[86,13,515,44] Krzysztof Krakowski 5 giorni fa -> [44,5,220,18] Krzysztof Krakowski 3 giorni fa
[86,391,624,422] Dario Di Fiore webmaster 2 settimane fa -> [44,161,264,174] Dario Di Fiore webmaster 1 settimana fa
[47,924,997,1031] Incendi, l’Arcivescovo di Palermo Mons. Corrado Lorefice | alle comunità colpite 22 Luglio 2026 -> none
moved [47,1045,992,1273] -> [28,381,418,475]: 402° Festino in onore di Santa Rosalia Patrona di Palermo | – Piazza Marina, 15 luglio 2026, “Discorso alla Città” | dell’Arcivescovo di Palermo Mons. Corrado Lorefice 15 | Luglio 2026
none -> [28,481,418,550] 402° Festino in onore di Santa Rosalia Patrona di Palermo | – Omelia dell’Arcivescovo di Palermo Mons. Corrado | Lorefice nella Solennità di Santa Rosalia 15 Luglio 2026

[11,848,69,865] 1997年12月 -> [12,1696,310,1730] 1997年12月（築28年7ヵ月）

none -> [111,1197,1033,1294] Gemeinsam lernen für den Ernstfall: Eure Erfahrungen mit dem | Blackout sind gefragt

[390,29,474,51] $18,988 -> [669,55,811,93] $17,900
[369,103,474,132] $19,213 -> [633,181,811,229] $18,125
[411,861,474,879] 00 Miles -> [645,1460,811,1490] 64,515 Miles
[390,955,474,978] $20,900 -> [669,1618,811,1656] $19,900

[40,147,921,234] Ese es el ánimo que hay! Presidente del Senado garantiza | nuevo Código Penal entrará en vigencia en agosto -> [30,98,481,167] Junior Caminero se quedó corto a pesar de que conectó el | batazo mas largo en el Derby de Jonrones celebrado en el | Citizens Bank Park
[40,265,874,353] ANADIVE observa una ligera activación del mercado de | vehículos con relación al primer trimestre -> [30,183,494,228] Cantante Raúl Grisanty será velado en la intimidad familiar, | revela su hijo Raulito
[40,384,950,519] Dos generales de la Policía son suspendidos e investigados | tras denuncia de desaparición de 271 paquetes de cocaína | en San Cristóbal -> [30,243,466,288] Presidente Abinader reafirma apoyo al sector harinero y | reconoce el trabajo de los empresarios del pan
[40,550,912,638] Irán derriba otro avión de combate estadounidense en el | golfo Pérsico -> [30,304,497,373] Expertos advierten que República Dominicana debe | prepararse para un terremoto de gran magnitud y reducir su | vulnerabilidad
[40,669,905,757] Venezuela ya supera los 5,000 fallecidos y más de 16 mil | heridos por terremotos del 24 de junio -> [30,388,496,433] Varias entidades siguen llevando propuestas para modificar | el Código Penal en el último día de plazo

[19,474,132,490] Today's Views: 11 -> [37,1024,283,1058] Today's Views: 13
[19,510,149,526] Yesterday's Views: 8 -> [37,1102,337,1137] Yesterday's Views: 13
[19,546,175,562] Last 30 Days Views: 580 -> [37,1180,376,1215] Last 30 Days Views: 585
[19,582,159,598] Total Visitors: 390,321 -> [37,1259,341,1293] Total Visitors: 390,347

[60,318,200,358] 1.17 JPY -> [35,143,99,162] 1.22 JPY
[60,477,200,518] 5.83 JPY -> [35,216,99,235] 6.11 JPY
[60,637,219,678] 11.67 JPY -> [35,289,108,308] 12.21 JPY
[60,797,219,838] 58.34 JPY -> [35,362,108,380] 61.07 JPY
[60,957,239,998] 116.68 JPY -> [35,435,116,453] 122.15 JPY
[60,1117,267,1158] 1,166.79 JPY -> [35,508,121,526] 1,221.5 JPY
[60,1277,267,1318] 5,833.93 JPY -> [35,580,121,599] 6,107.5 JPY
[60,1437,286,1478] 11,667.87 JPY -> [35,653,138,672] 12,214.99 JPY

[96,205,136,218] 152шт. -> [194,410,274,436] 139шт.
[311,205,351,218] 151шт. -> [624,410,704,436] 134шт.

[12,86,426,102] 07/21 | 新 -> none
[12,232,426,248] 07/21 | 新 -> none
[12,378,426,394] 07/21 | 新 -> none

## TASK STATEMENT
Write out each record exactly, without addition or omission.

## WRITTEN SOLUTION
[86,13,515,44] Krzysztof Krakowski 5 giorni fa -> [44,5,220,18] Krzysztof Krakowski 3 giorni fa
[86,391,624,422] Dario Di Fiore webmaster 2 settimane fa -> [44,161,264,174] Dario Di Fiore webmaster 1 settimana fa
[47,924,997,1031] Incendi, l’Arcivescovo di Palermo Mons. Corrado Lorefice | alle comunità colpite 22 Luglio 2026 -> none
moved [47,1045,992,1273] -> [28,381,418,475]: 402° Festino in onore di Santa Rosalia Patrona di Palermo | – Piazza Marina, 15 luglio 2026, “Discorso alla Città” | dell’Arcivescovo di Palermo Mons. Corrado Lorefice 15 | Luglio 2026
none -> [28,481,418,550] 402° Festino in onore di Santa Rosalia Patrona di Palermo | – Omelia dell’Arcivescovo di Palermo Mons. Corrado | Lorefice nella Solennità di Santa Rosalia 15 Luglio 2026

[11,848,69,865] 1997年12月 -> [12,1696,310,1730] 1997年12月（築28年7ヵ月）

none -> [111,1197,1033,1294] Gemeinsam lernen für den Ernstfall: Eure Erfahrungen mit dem | Blackout sind gefragt

[390,29,474,51] $18,988 -> [669,55,811,93] $17,900
[369,103,474,132] $19,213 -> [633,181,811,229] $18,125
[411,861,474,879] 00 Miles -> [645,1460,811,1490] 64,515 Miles
[390,955,474,978] $20,900 -> [669,1618,811,1656] $19,900

[40,147,921,234] Ese es el ánimo que hay! Presidente del Senado garantiza | nuevo Código Penal entrará en vigencia en agosto -> [30,98,481,167] Junior Caminero se quedó corto a pesar de que conectó el | batazo mas largo en el Derby de Jonrones celebrado en el | Citizens Bank Park
[40,265,874,353] ANADIVE observa una ligera activación del mercado de | vehículos con relación al primer trimestre -> [30,183,494,228] Cantante Raúl Grisanty será velado en la intimidad familiar, | revela su hijo Raulito
[40,384,950,519] Dos generales de la Policía son suspendidos e investigados | tras denuncia de desaparición de 271 paquetes de cocaína | en San Cristóbal -> [30,243,466,288] Presidente Abinader reafirma apoyo al sector harinero y | reconoce el trabajo de los empresarios del pan
[40,550,912,638] Irán derriba otro avión de combate estadounidense en el | golfo Pérsico -> [30,304,497,373] Expertos advierten que República Dominicana debe | prepararse para un terremoto de gran magnitud y reducir su | vulnerabilidad
[40,669,905,757] Venezuela ya supera los 5,000 fallecidos y más de 16 mil | heridos por terremotos del 24 de junio -> [30,388,496,433] Varias entidades siguen llevando propuestas para modificar | el Código Penal en el último día de plazo

[19,474,132,490] Today's Views: 11 -> [37,1024,283,1058] Today's Views: 13
[19,510,149,526] Yesterday's Views: 8 -> [37,1102,337,1137] Yesterday's Views: 13
[19,546,175,562] Last 30 Days Views: 580 -> [37,1180,376,1215] Last 30 Days Views: 585
[19,582,159,598] Total Visitors: 390,321 -> [37,1259,341,1293] Total Visitors: 390,347

[60,318,200,358] 1.17 JPY -> [35,143,99,162] 1.22 JPY
[60,477,200,518] 5.83 JPY -> [35,216,99,235] 6.11 JPY
[60,637,219,678] 11.67 JPY -> [35,289,108,308] 12.21 JPY
[60,797,219,838] 58.34 JPY -> [35,362,108,380] 61.07 JPY
[60,957,239,998] 116.68 JPY -> [35,435,116,453] 122.15 JPY
[60,1117,267,1158] 1,166.79 JPY -> [35,508,121,526] 1,221.5 JPY
[60,1277,267,1318] 5,833.93 JPY -> [35,580,121,599] 6,107.5 JPY
[60,1437,286,1478] 11,667.87 JPY -> [35,653,138,672] 12,214.99 JPY

[96,205,136,218] 152шт. -> [194,410,274,436] 139шт.
[311,205,351,218] 151шт. -> [624,410,704,436] 134шт.

[12,86,426,102] 07/21 | 新 -> none
[12,232,426,248] 07/21 | 新 -> none
[12,378,426,394] 07/21 | 新 -> none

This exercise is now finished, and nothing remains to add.